Let's say you can't find a mentor. I would encourage you to pray and fast and request of the Lord to find you a mentor. Another option is to let certain authors you read mentor you through recovery. (Michael Cusick-Surfing for God (specific to sexual sin), Tim Keller-Counterfeit Gods, Apostle Paul-Romans 1-8, Ephesians 1-3, Colossians 1-2).
Ultimately the greatest mentor you can have is the Holy Spirit. If you have surrendered your life to Christ, then the Holy Spirit lives inside your life, and He wants to empower you and walk with you step for step (Ephesians 5:18, Galatians 5:16). If you will constantly run away from temptation and run to the Holy Spirit, He will lead you on your journey of recovery.

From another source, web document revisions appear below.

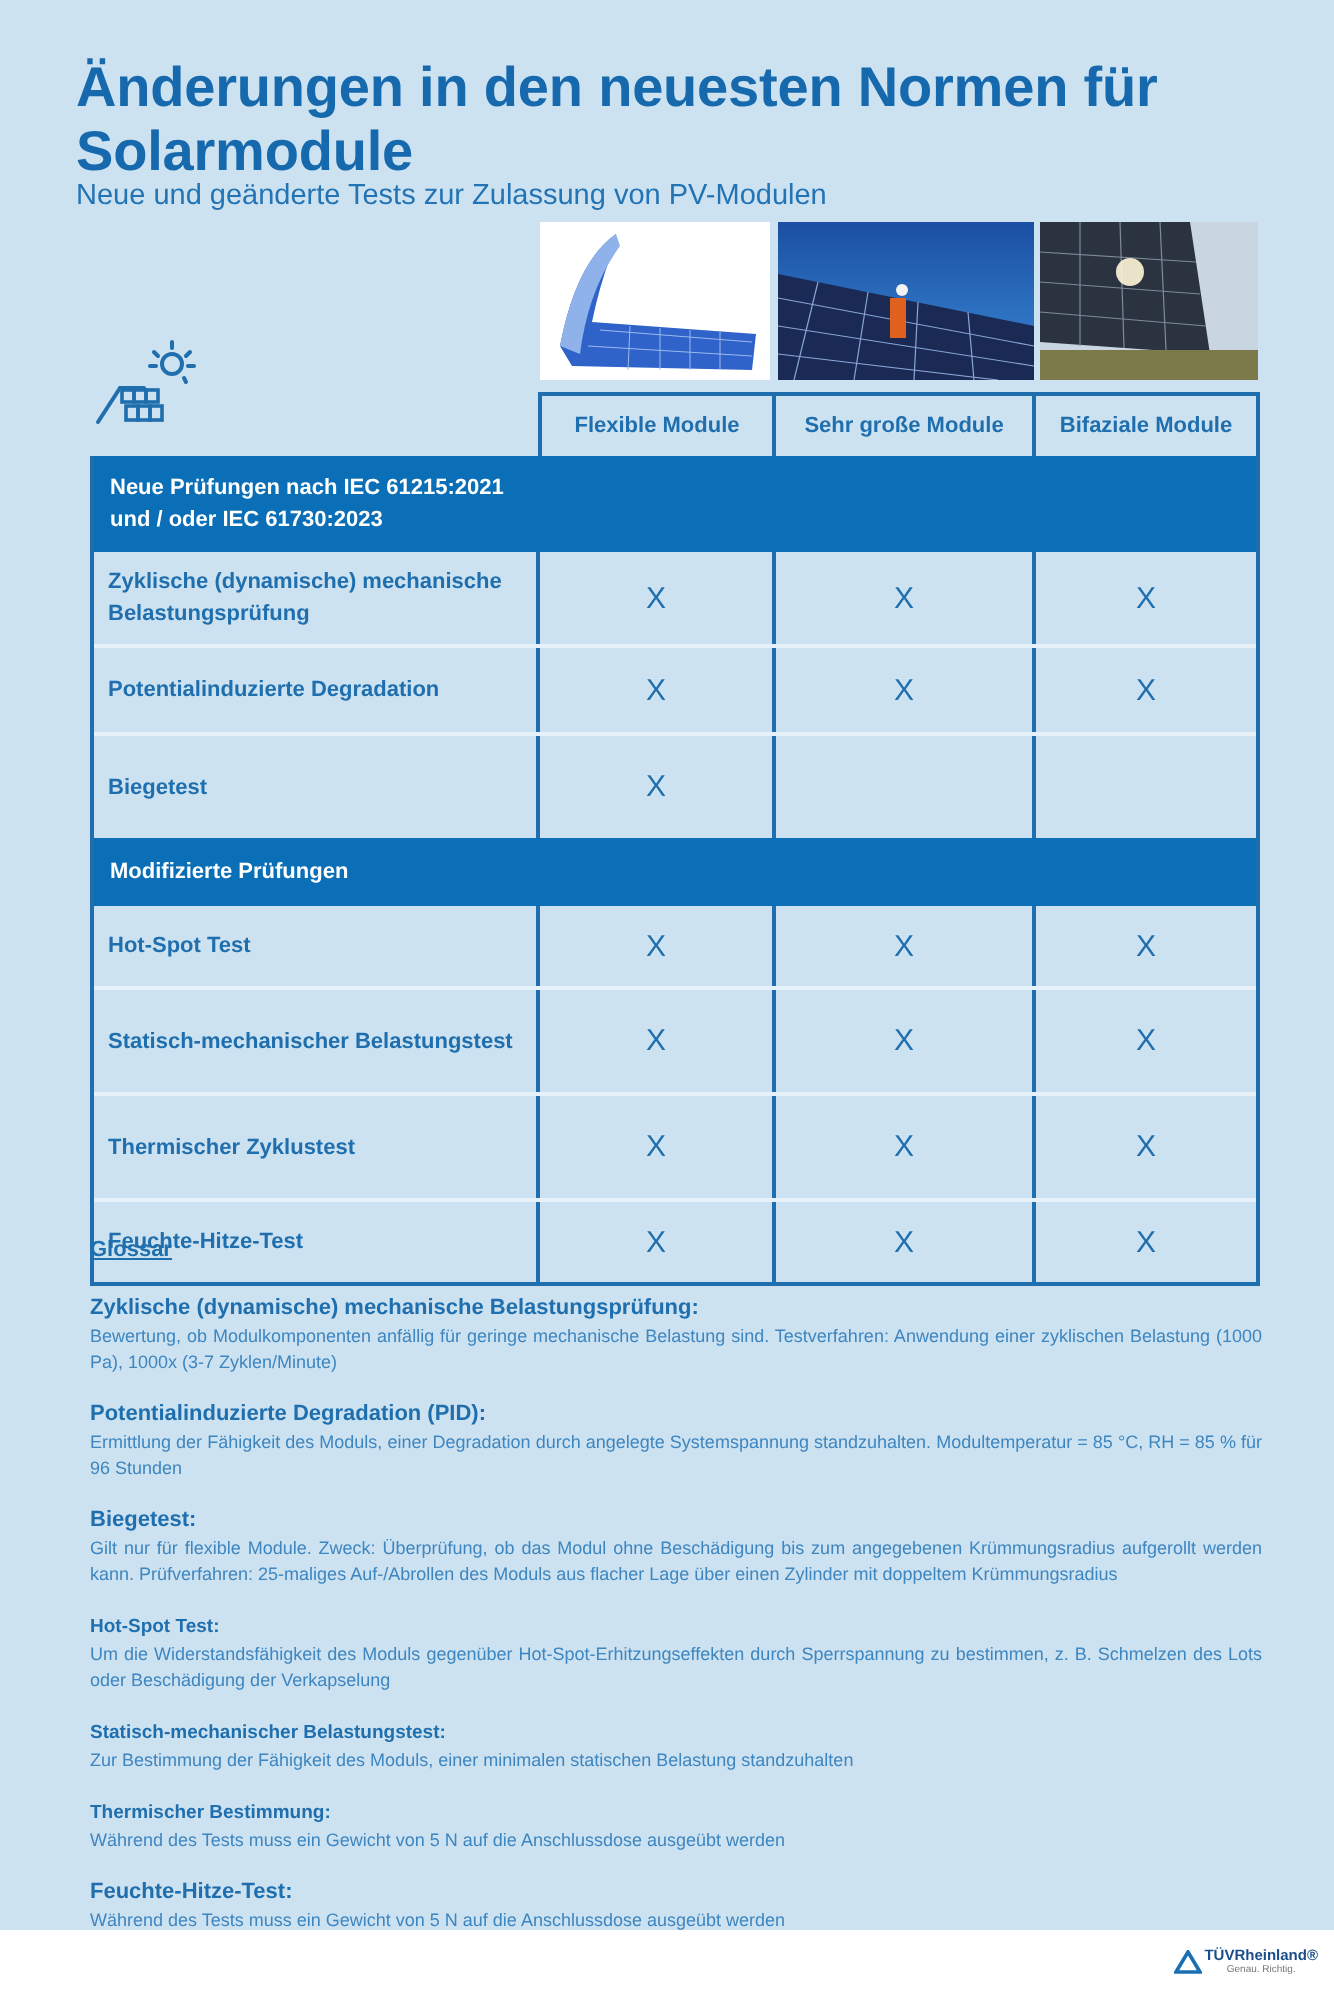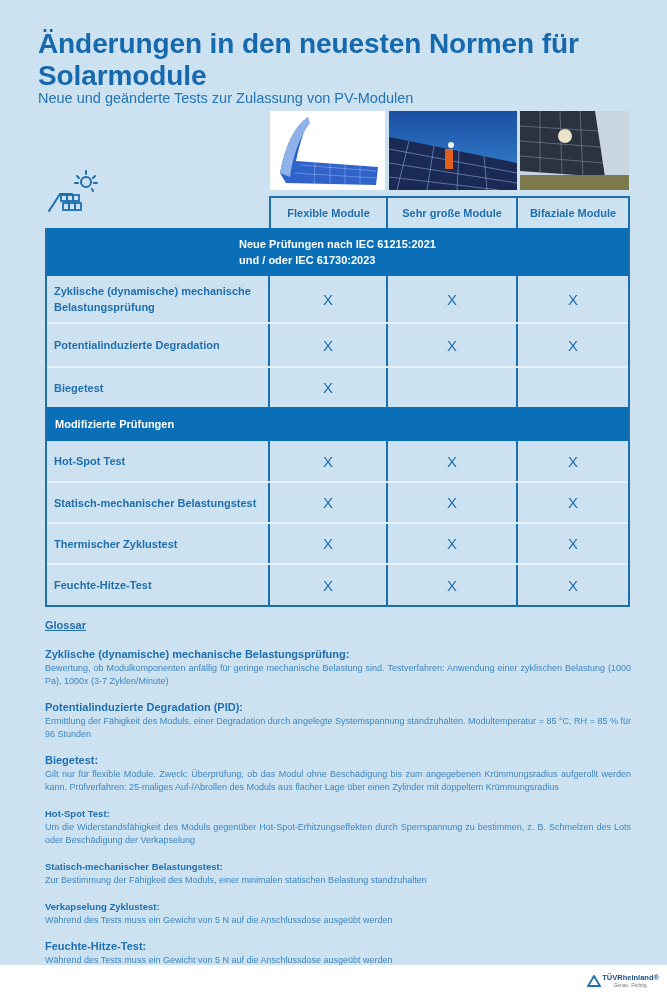--- a/index.html
+++ b/index.html
@@ -43,7 +43,7 @@
     background: #0a6fb6; color: #ffffff; font-weight: bold; font-size: 11px;
     padding: 0 8px; display: flex; align-items: center; line-height: 16px;
   }
-  .sec-1 { height: 48px; justify-content: center; }
+  .sec-1 { height: 48px; }
   .sec-2 { height: 34px; }
   .row { display: flex; border-top: 2px solid #e6f1f9; }
   .row.first { border-top: none; }

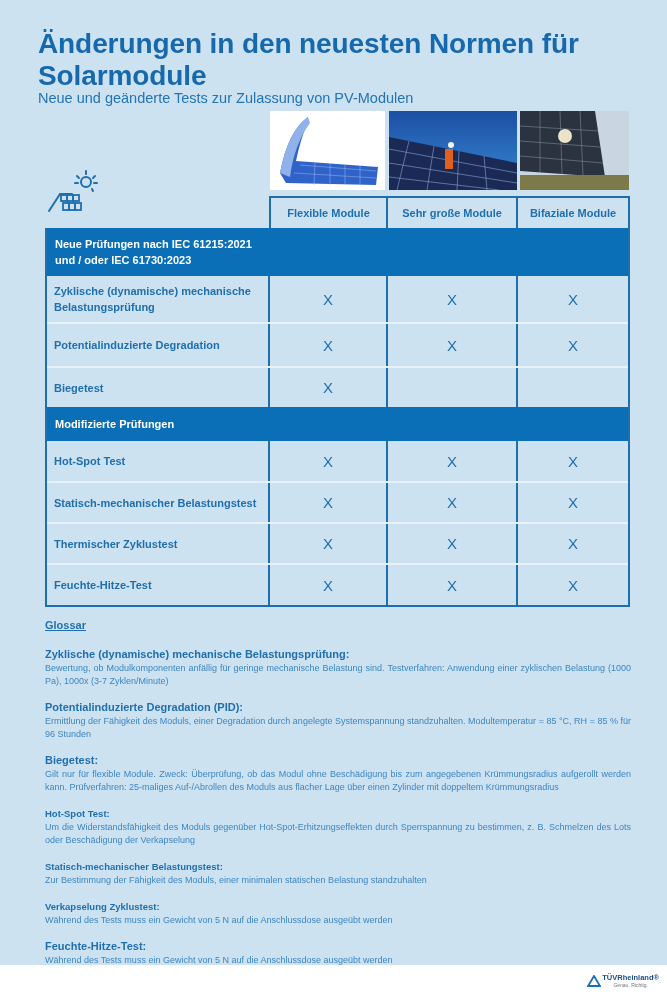--- a/index.html
+++ b/index.html
@@ -62,7 +62,7 @@
   .h46 { height: 46px; }
   .h42 { height: 42px; }
   .h40 { height: 40px; }
-  .h39 { height: 39px; }
+  .h39 { height: 51px; }
 
   .glossary { position: absolute; left: 45px; top: 619px; width: 586px; }
   .glossary-title { font-size: 11px; font-weight: bold; color: #1f6fae; text-decoration: underline; margin-bottom: 16px; }

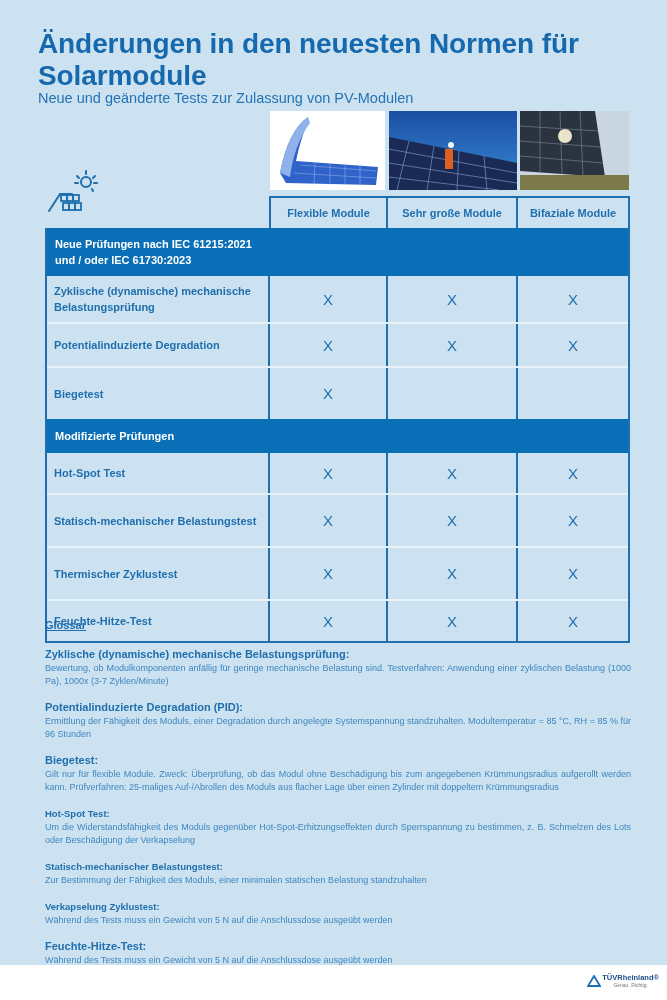--- a/index.html
+++ b/index.html
@@ -242,7 +242,7 @@
     <div class="g-desc">Zur Bestimmung der Fähigkeit des Moduls, einer minimalen statischen Belastung standzuhalten</div>
   </div>
   <div class="g-entry">
-    <div class="g-term small">Verkapselung Zyklustest:</div>
+    <div class="g-term small">Thermischer Bestimmung:</div>
     <div class="g-desc">Während des Tests muss ein Gewicht von 5 N auf die Anschlussdose ausgeübt werden</div>
   </div>
   <div class="g-entry">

It is also great to find someone who can sponsor you as you go through idolatry recovery. Again, this needs to be someone of the same sex. Your sponsor cannot be your boyfriend/girlfriend, fiancee, or spouse. You contact this person every day (phone call, email, text). What do you tell them? You are honest with them. You tell them you ran away from idolatry that day or you gave in. This person's commitment to you is to pray for you on your journey of recovery. Contact them daily for at least 30 days. This helps you get in the habit of living in the light with your struggle! It is no longer a secret.
One of the things you will see in this portion of the recovery journey is the commitment required. It is hard to contact someone every day. It is hard to find a mentor. It is hard to not get discouraged during the search to find a mentor. Question: How committed are you to this sin not being in your life?
For me personally, it was very humbling to contact someone daily. It was very discouraging in my quest to find a mentor. However, I was persistent. I did not want the idol of pornography in my life any more, and God in His grace empowered me to contact my sponsor. God in His grace helped me find 2 men who could help me on my journey as mentors.
Final thoughts: Are you willing to do whatever is necessary to pursue freedom? Are you willing to be as persistent as necessary? Are you willing to be humbled? I can speak from personal experience. It is absolutely worth it, and Jesus is absolutely worthy of it! Go pursue freedom in Christ and ask God to direct you to people who can help you on the journey!